Some, including the president himself in his unorthodox Rose Garden presentation and his secretary for commerce, Howard Lutnick, suggest that it is all about reindustrialising the United States and generating “trillions” of long-term tax revenues. In his address to workers at Jaguar Land Rover on Monday, Sir Keir Starmer admitted that tariffs are “a huge challenge for our future, and the global economic consequences could be profound”.

Less than comfortingly, Mr Trump compares what he’s putting the previously healthy American economy through to a patient undergoing an operation. Others, occasionally also including the president himself, suggest it is merely another of his brilliant negotiating tactics, and point excitedly to the response of nations such as Vietnam, Israel and Argentina offering zero-tariff deals with America – but which would therefore yield zero returns for the proposed new US “External Revenue Service”.

Put simply, it is a matter of “Tariffs bad – uncertainty even worse”. Businesses and households cannot plan in such an environment, and that means that investment will be frozen for weeks, if not months, and a recession becomes ever more likely.

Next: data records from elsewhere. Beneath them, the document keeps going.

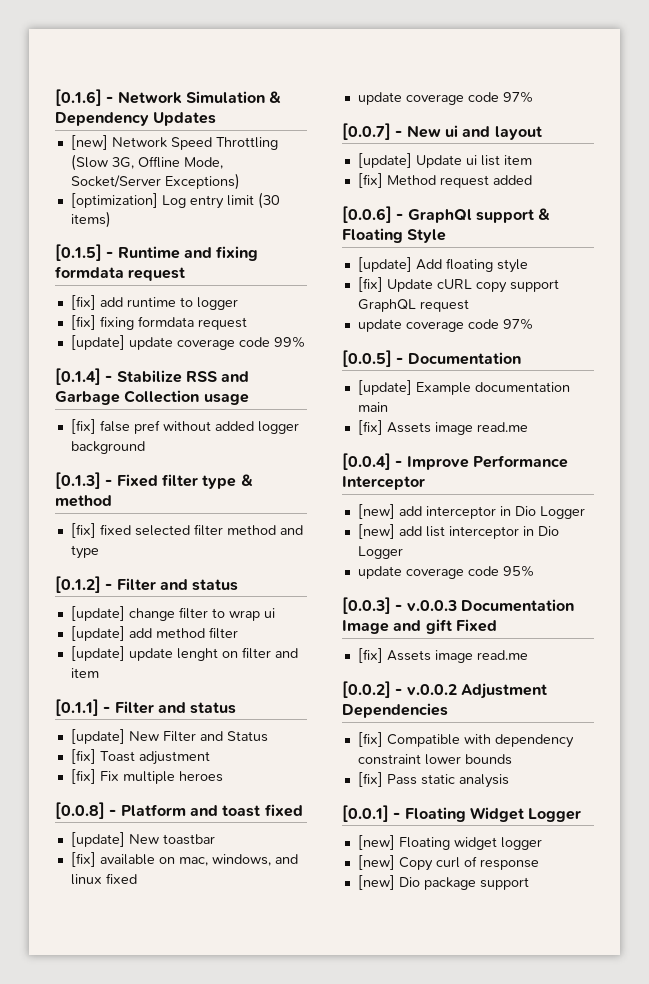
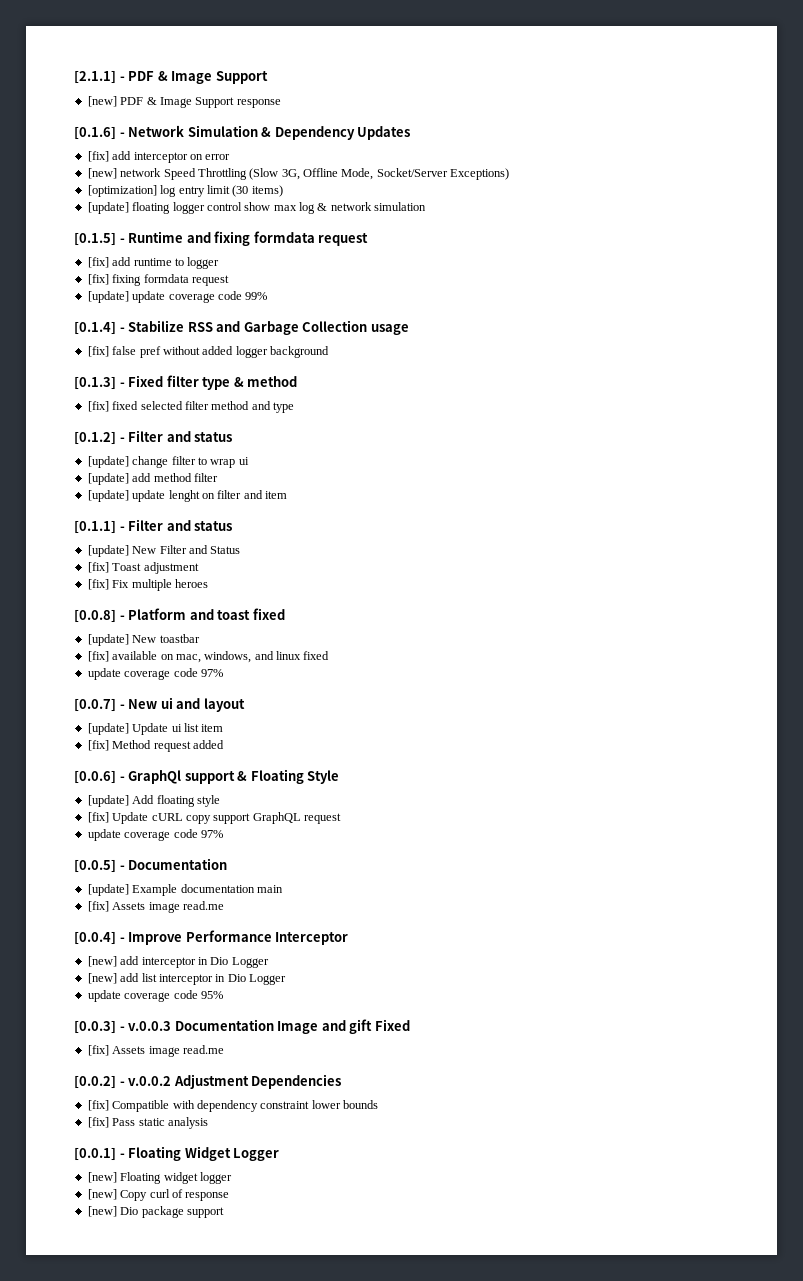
+ [2.1.1] - PDF & Image Support
+ [new] PDF & Image Support response
- [new] Network Speed Throttling (Slow 3G, Offline Mode, Socket/Server Exceptions)
+ [fix] add interceptor on error
+ [new] network Speed Throttling (Slow 3G, Offline Mode, Socket/Server Exceptions)
- [optimization] Log entry limit (30 items)
+ [optimization] log entry limit (30 items)
+ [update] floating logger control show max log & network simulation

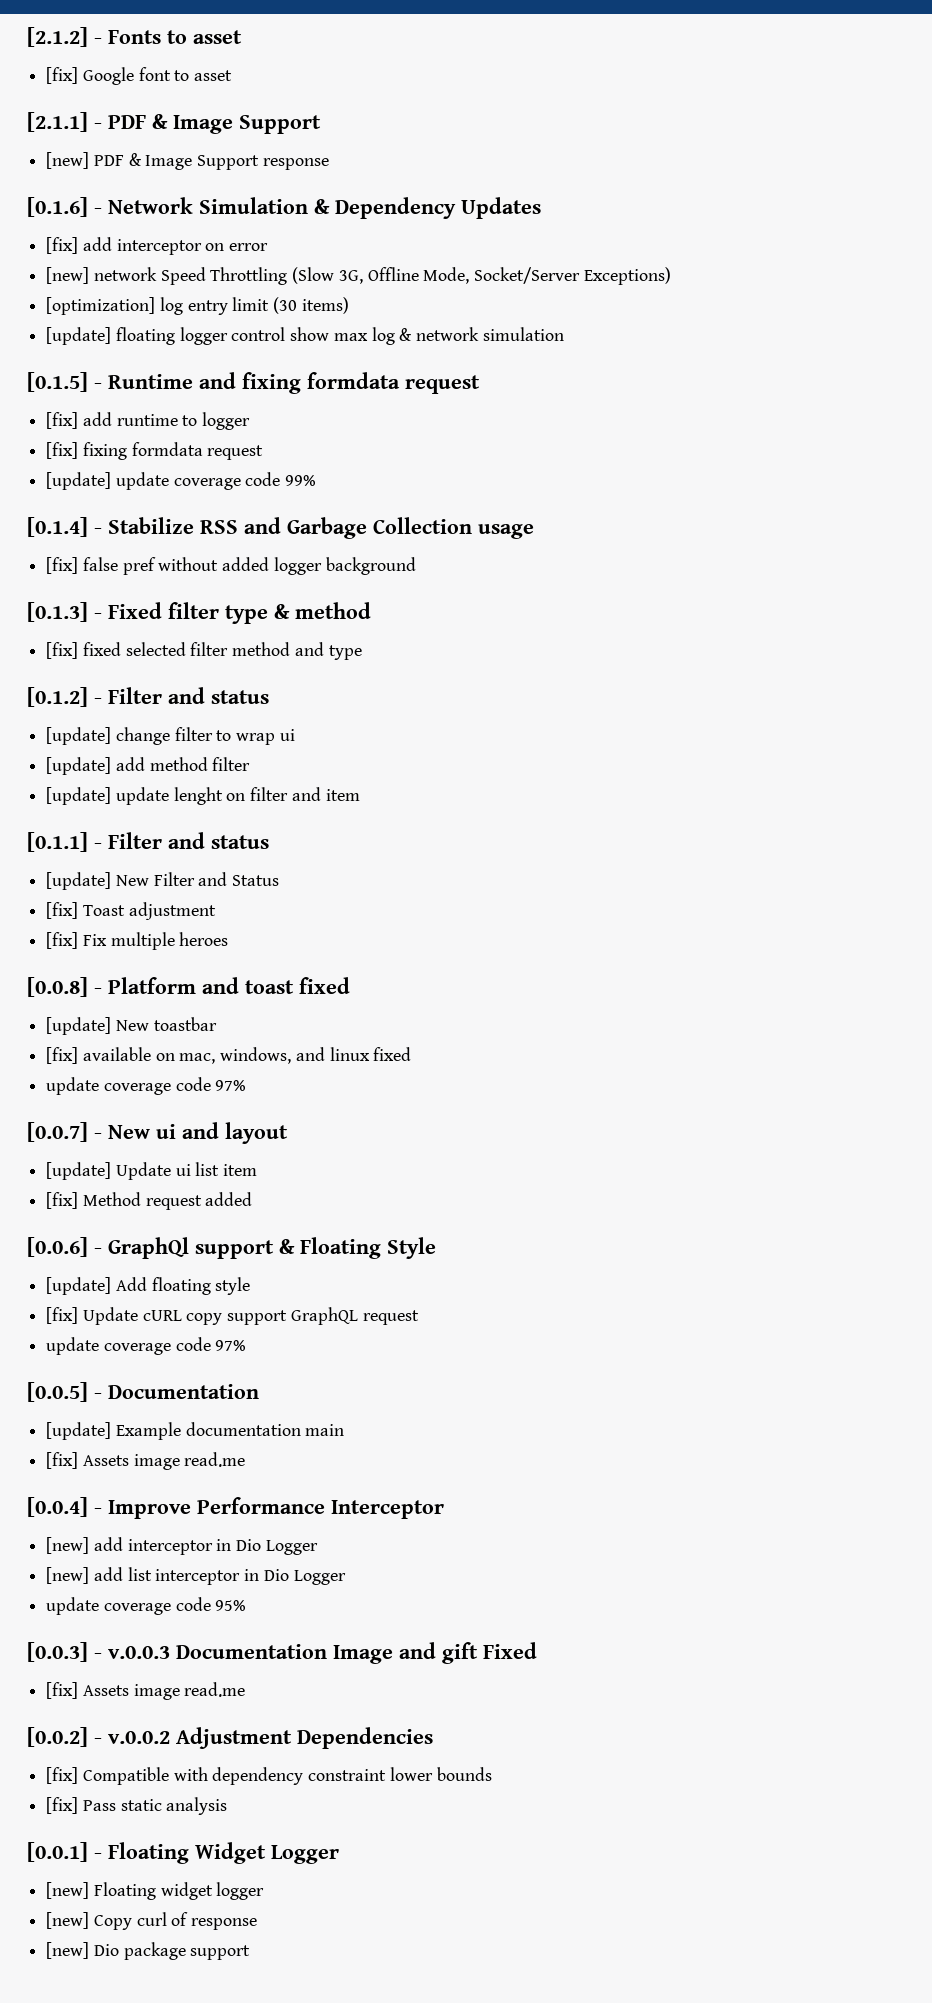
+ [2.1.2] - Fonts to asset
+ [fix] Google font to asset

That is one imminent danger. Another is the way that the market contagion has spread from industrial and resources stocks to the banks, with the obvious worry that the trade recession will soon be joined by its evil twin, a credit crunch. As confidence drains from the world economy, companies are nervous about investing, banks are reluctant to lend, and savers will turn to safer havens than equities. Historically, such security was offered by the United States dollar; now, perhaps, not so much.

One of the great ironies in Mr Trump’s plan to boost the American economy is that, within a fairly short time, he will have plunged it into such a slump that he will need to take emergency measures to rescue it – tax cuts, and increasing the US budget deficit to pay for it. The Federal Reserve may find it has no alternative but to cut interest rates – usually a welcome move, but in this case merely proof of the disaster the Trump administration is inflicting on its people.

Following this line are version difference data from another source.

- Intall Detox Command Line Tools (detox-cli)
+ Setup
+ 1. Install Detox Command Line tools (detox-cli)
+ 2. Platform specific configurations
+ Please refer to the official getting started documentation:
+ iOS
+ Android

The net result may be stagflation: above-target increases while economic activity stagnates. It is analogous to what a combination of the Brexit shock and the reckless Truss experiment that crashed the UK economy in 2022 would do. It is that bad.

What can the authorities, including in the United States, do to prevent a slump? Unlike in 2008 and 2020, for example, in most Western economies, there is far less scope for borrowing at sustainable interest rates to support the economy.

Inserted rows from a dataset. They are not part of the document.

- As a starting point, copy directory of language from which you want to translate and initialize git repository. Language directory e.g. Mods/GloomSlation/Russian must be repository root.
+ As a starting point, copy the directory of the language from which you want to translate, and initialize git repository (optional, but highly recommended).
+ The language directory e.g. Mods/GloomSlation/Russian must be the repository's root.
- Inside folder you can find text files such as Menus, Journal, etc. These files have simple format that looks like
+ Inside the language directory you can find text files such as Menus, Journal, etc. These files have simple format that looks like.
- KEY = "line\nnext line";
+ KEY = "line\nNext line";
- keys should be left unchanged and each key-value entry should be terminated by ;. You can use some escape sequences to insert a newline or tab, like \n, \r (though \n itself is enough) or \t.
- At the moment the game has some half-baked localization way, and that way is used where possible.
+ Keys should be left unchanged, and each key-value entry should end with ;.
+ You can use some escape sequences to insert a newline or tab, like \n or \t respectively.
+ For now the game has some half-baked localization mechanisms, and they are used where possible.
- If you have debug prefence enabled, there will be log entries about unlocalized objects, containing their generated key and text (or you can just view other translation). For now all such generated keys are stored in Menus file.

In 2008, when Gordon Brown was prime minister and had to nationalise most of the British banking sector, the UK national debt-to-GDP ratio stood at about 36 per cent. By the time Boris Johnson and Rishi Sunak were faced with closing down the economy in 2020, it was 85 per cent. It now stands at 95 per cent, and trending higher.

If the present chancellor, Rachel Reeves, has barely enough fiscal headroom to keep to her fiscal rules, she will have to find some convincing explanations about the much more onerous costs of nursing Britain through what we may soon be calling “the Trump Slump”. That, of course, is not even accounting for the real cost of deterring Vladimir Putin and helping to defend Europe (that being another direct consequence of Mr Trump’s election).

Much the best move, and one still hoped for, is that Mr Trump accepts the manifold and genuine offers of constructive negotiations he’s had from world leaders, declares an early “victory” for his tactics, and announces a 90-day moratorium during which new, freer trade deals can be reached across the world.

It would be good news for all. The markets would calm, American voters would no longer fear opening their pension fund statements, and Mr Trump might turn his mess into a miracle of trade liberalisation.

The dangers if President Trump does press on with his mercantilist “medicine” for America are too gruesome to contemplate. At times such as this, what else is there other than optimism?